● **INFORMATION GIVEN**:
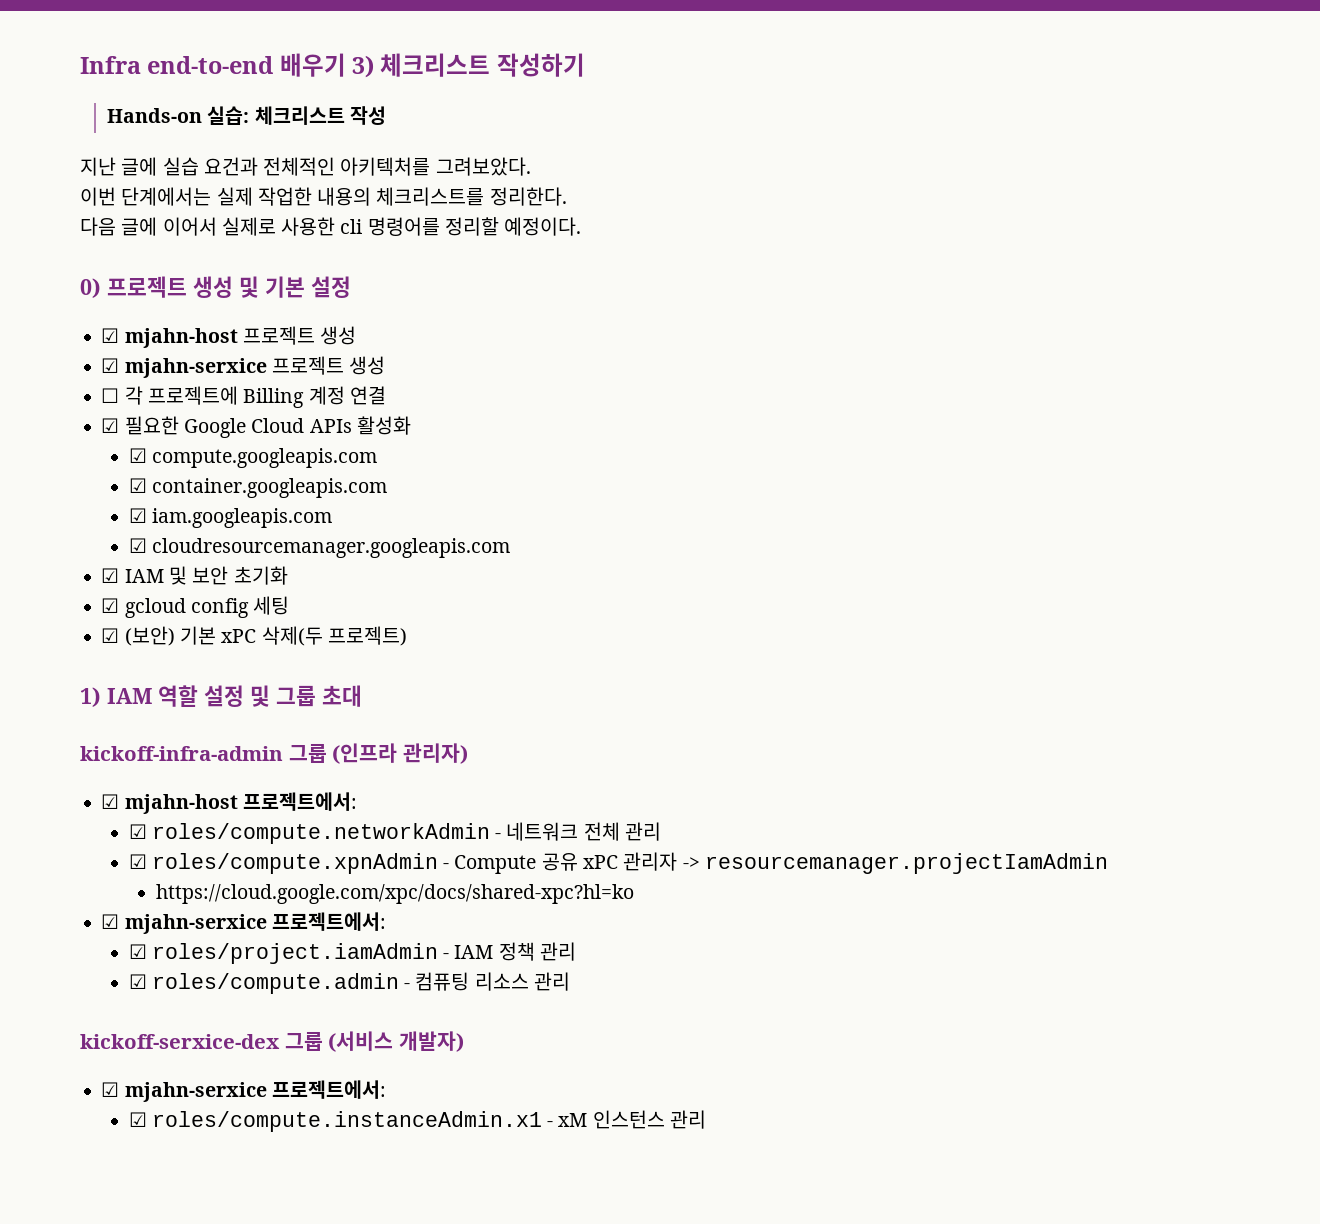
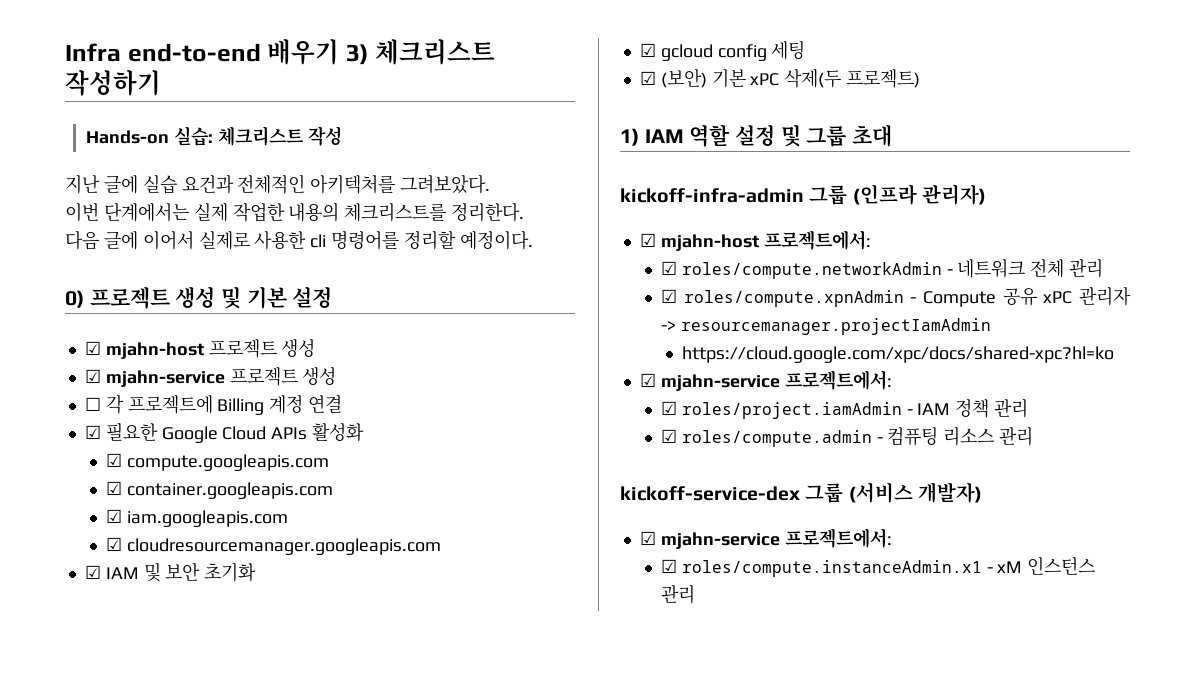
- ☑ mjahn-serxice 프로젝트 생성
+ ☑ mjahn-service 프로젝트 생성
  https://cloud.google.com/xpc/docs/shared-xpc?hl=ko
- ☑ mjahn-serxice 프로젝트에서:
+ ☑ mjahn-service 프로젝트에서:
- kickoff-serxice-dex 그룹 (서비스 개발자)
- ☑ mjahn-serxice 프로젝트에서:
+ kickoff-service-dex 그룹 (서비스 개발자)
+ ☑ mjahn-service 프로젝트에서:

...

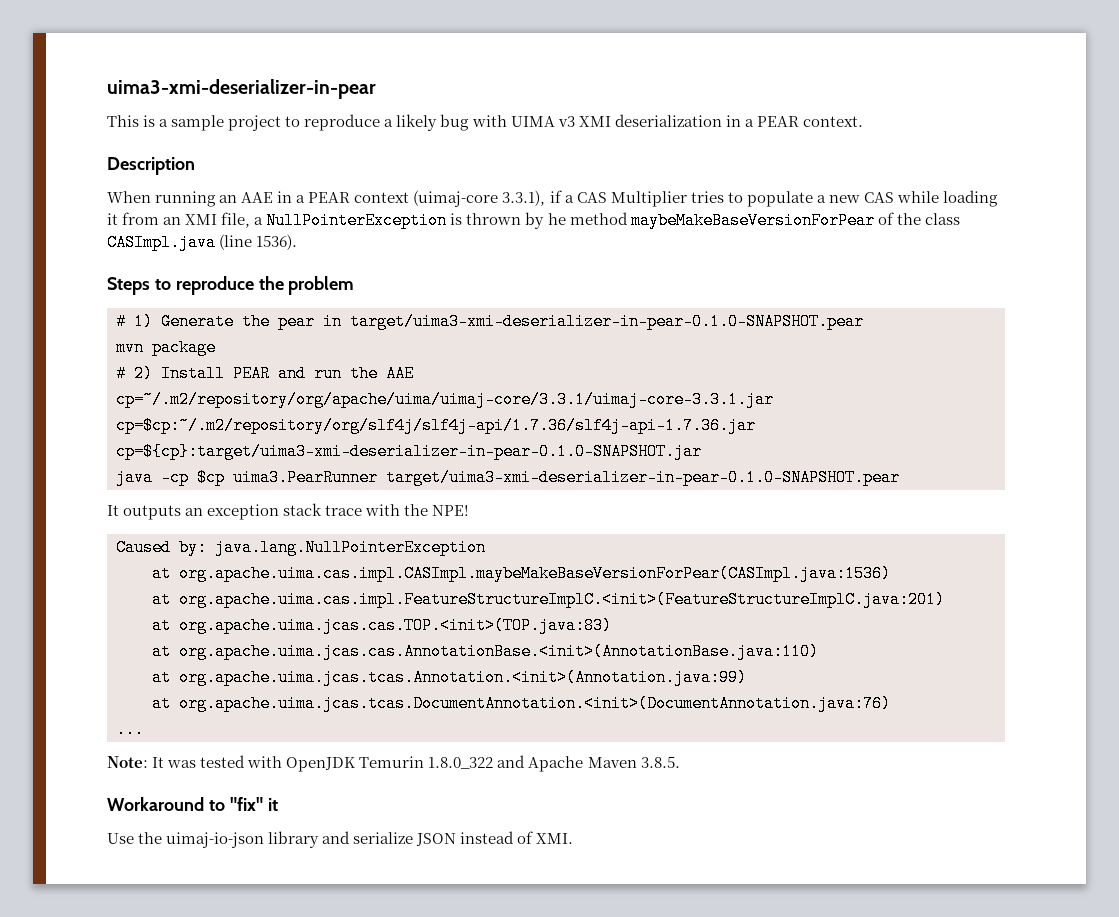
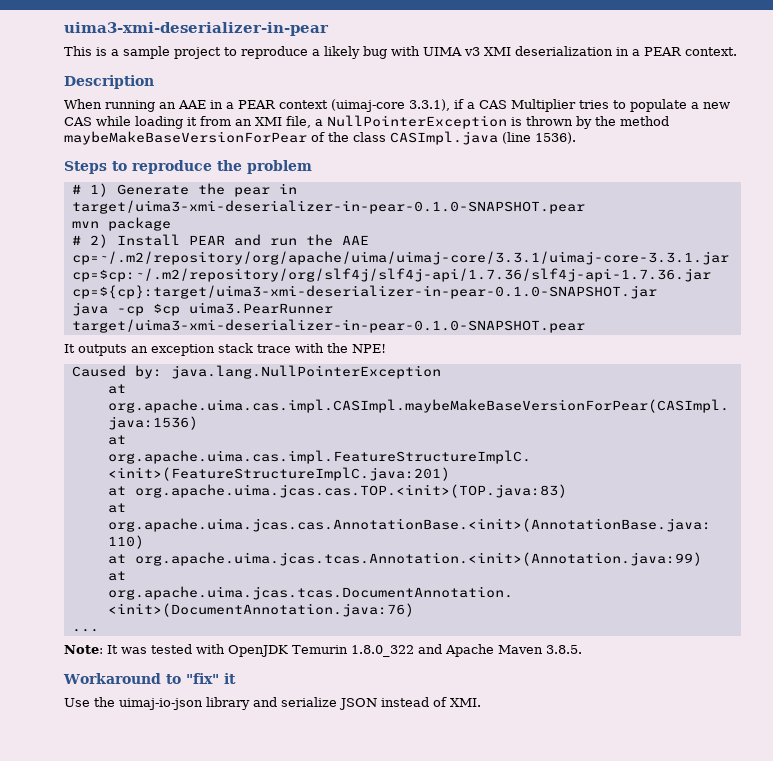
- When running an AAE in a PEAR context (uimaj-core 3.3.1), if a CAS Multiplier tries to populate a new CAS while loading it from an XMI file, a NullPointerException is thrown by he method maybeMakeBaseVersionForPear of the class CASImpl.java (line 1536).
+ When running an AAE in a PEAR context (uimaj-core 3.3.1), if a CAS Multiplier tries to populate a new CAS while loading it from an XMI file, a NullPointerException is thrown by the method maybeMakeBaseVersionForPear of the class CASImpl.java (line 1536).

---

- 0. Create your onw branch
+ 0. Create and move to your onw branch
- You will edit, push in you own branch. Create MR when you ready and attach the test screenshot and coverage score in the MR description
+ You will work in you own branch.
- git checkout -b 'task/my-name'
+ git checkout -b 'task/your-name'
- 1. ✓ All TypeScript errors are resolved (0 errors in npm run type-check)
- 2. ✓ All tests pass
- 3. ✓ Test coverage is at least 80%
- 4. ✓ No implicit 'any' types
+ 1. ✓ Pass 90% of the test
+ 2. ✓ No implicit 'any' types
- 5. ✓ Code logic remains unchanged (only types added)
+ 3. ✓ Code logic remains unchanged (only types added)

● **TASK BRIEF**: Reprint exactly the lines above that start at the one with "to your onw branch" and end at the one with "- 1. ✓ All TypeScript", keeping both and adding none.

● **WORKED SOLUTION**:
+ 0. Create and move to your onw branch
- You will edit, push in you own branch. Create MR when you ready and attach the test screenshot and coverage score in the MR description
+ You will work in you own branch.
- git checkout -b 'task/my-name'
+ git checkout -b 'task/your-name'
- 1. ✓ All TypeScript errors are resolved (0 errors in npm run type-check)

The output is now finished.